§ TASK TO CARRY OUT: Verbatim copy, images omitted: return the full listing.
-------- RECORD EXCERPTS
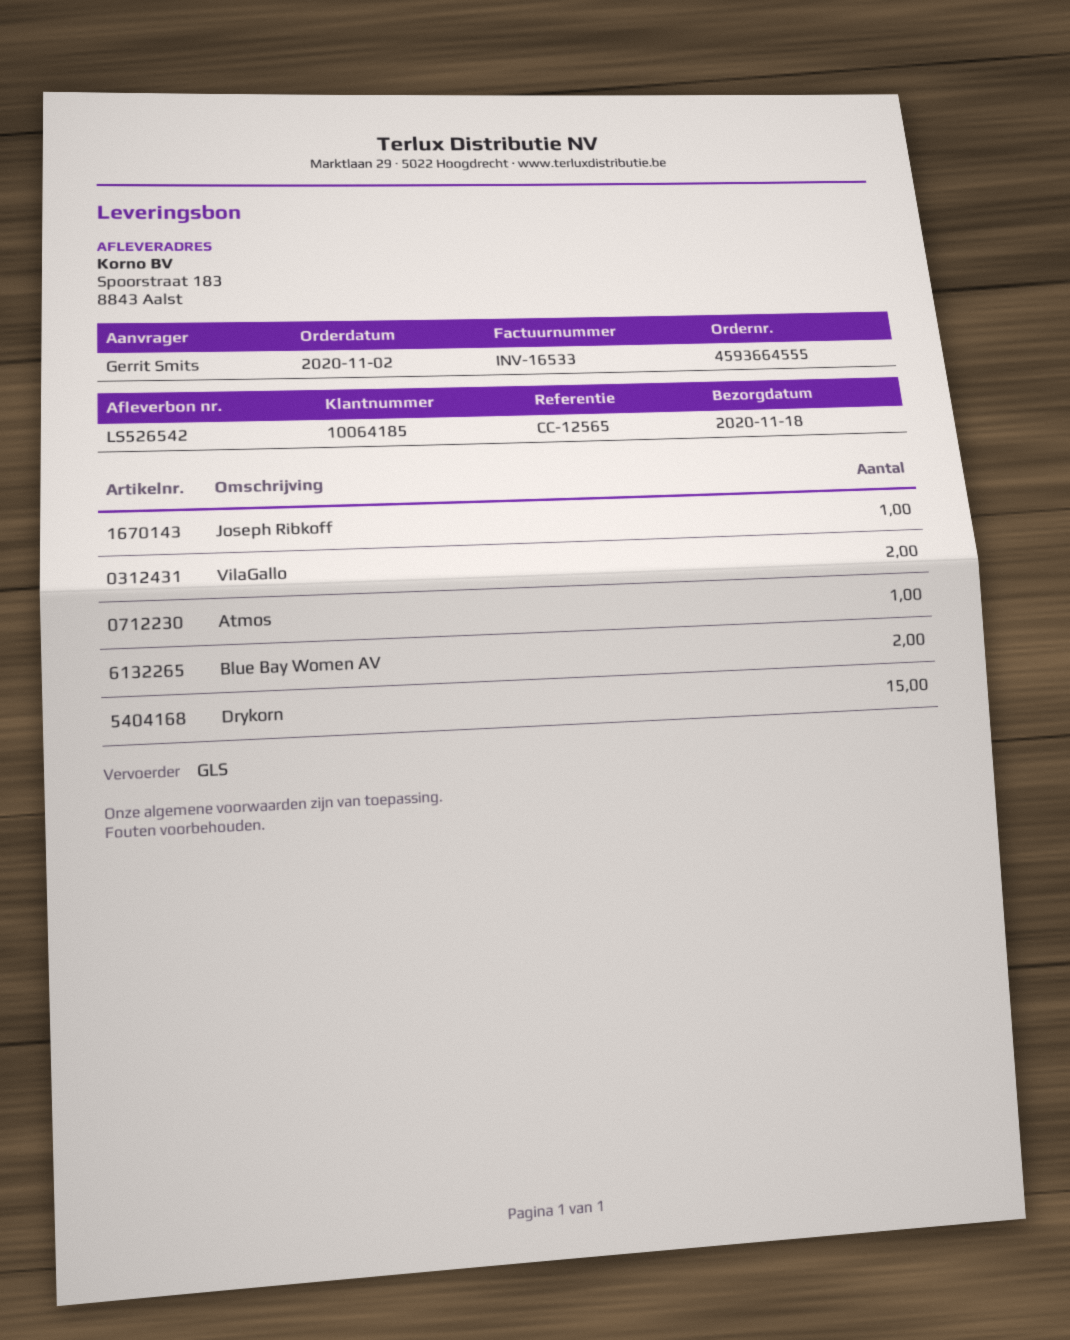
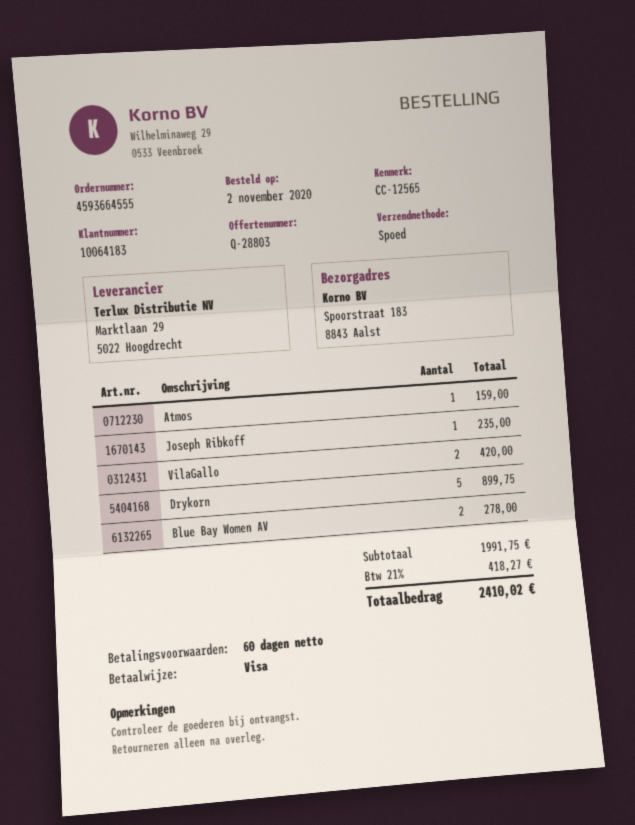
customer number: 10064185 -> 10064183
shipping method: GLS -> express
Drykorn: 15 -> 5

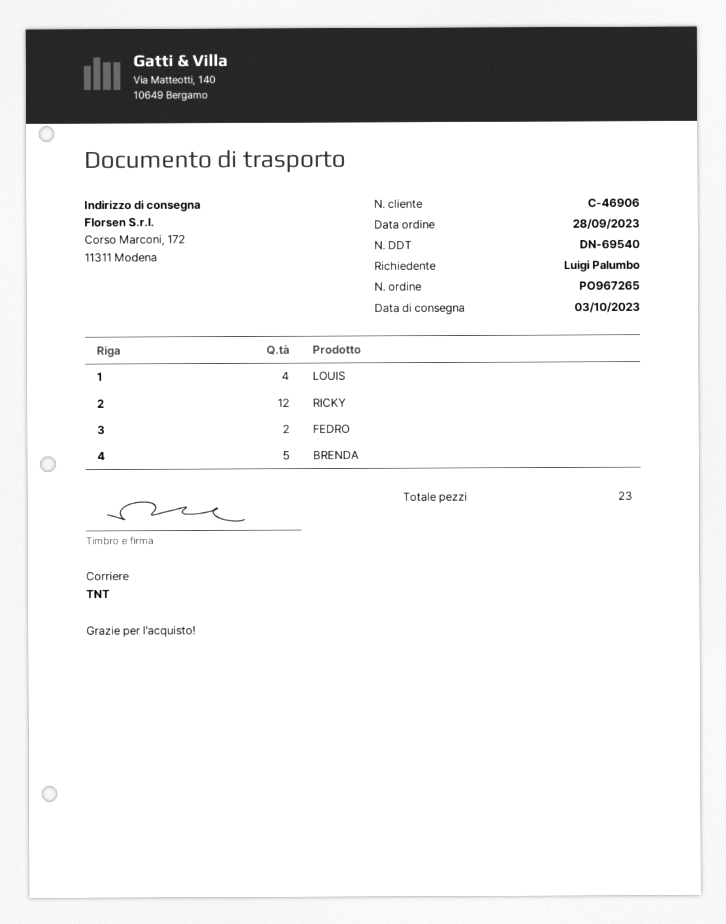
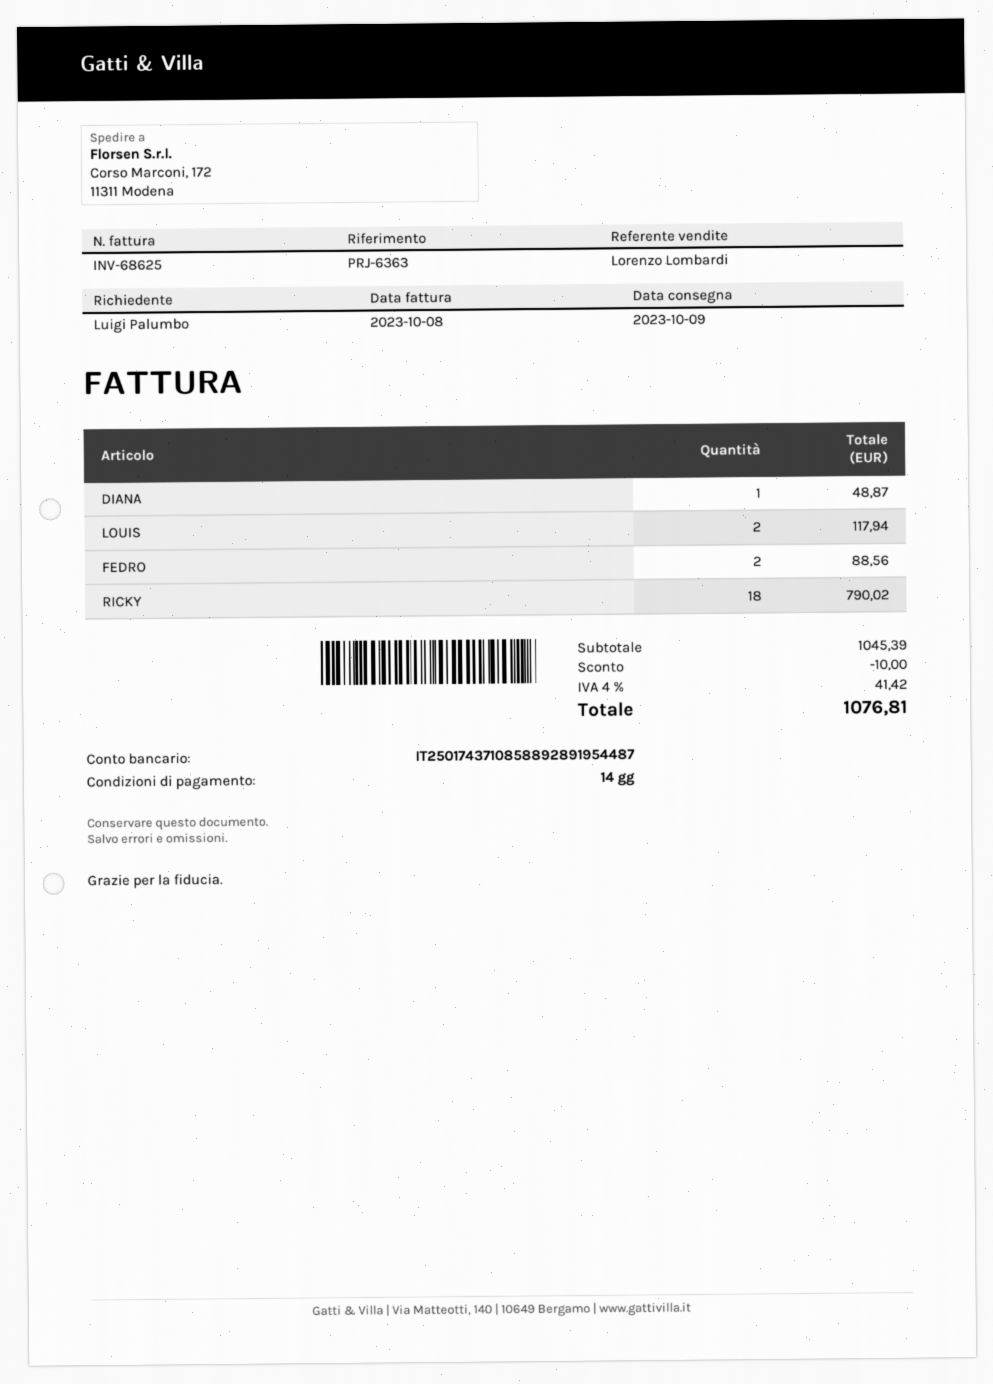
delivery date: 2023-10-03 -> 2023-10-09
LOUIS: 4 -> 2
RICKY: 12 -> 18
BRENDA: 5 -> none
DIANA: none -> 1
----------------
§ RESULT OF THE EXERCISE:
customer number: 10064185 -> 10064183
shipping method: GLS -> express
Drykorn: 15 -> 5

delivery date: 2023-10-03 -> 2023-10-09
LOUIS: 4 -> 2
RICKY: 12 -> 18
BRENDA: 5 -> none
DIANA: none -> 1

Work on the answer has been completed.